*Exercise*
Output the whole listing below. Keep it exact.

*Records for this exercise*
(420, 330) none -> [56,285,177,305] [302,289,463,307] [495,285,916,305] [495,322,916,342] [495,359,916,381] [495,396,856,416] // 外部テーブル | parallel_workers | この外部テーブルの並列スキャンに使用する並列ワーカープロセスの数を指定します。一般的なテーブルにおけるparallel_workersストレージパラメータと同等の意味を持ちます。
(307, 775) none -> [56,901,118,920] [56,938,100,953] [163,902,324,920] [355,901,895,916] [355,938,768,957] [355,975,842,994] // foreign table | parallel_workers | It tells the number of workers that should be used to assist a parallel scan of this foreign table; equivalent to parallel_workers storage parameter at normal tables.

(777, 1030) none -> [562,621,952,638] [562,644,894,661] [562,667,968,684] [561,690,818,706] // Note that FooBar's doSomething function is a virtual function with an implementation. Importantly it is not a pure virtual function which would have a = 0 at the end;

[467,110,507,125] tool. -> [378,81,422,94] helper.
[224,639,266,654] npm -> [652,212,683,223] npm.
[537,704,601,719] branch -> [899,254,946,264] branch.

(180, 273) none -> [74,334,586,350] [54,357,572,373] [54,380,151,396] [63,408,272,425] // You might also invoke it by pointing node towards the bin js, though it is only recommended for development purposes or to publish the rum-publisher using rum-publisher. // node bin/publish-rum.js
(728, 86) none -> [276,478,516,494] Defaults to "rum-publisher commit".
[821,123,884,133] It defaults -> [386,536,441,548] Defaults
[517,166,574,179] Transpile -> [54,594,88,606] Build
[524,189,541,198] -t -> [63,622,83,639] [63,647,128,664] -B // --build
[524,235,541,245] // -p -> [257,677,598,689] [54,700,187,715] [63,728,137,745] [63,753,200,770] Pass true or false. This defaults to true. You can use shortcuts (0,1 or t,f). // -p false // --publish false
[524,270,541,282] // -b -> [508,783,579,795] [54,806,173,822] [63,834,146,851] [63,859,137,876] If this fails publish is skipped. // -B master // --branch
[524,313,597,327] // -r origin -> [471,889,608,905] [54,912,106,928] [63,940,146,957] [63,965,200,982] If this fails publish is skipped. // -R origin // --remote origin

*Result of this task*
(420, 330) none -> [56,285,177,305] [302,289,463,307] [495,285,916,305] [495,322,916,342] [495,359,916,381] [495,396,856,416] // 外部テーブル | parallel_workers | この外部テーブルの並列スキャンに使用する並列ワーカープロセスの数を指定します。一般的なテーブルにおけるparallel_workersストレージパラメータと同等の意味を持ちます。
(307, 775) none -> [56,901,118,920] [56,938,100,953] [163,902,324,920] [355,901,895,916] [355,938,768,957] [355,975,842,994] // foreign table | parallel_workers | It tells the number of workers that should be used to assist a parallel scan of this foreign table; equivalent to parallel_workers storage parameter at normal tables.

(777, 1030) none -> [562,621,952,638] [562,644,894,661] [562,667,968,684] [561,690,818,706] // Note that FooBar's doSomething function is a virtual function with an implementation. Importantly it is not a pure virtual function which would have a = 0 at the end;

[467,110,507,125] tool. -> [378,81,422,94] helper.
[224,639,266,654] npm -> [652,212,683,223] npm.
[537,704,601,719] branch -> [899,254,946,264] branch.

(180, 273) none -> [74,334,586,350] [54,357,572,373] [54,380,151,396] [63,408,272,425] // You might also invoke it by pointing node towards the bin js, though it is only recommended for development purposes or to publish the rum-publisher using rum-publisher. // node bin/publish-rum.js
(728, 86) none -> [276,478,516,494] Defaults to "rum-publisher commit".
[821,123,884,133] It defaults -> [386,536,441,548] Defaults
[517,166,574,179] Transpile -> [54,594,88,606] Build
[524,189,541,198] -t -> [63,622,83,639] [63,647,128,664] -B // --build
[524,235,541,245] // -p -> [257,677,598,689] [54,700,187,715] [63,728,137,745] [63,753,200,770] Pass true or false. This defaults to true. You can use shortcuts (0,1 or t,f). // -p false // --publish false
[524,270,541,282] // -b -> [508,783,579,795] [54,806,173,822] [63,834,146,851] [63,859,137,876] If this fails publish is skipped. // -B master // --branch
[524,313,597,327] // -r origin -> [471,889,608,905] [54,912,106,928] [63,940,146,957] [63,965,200,982] If this fails publish is skipped. // -R origin // --remote origin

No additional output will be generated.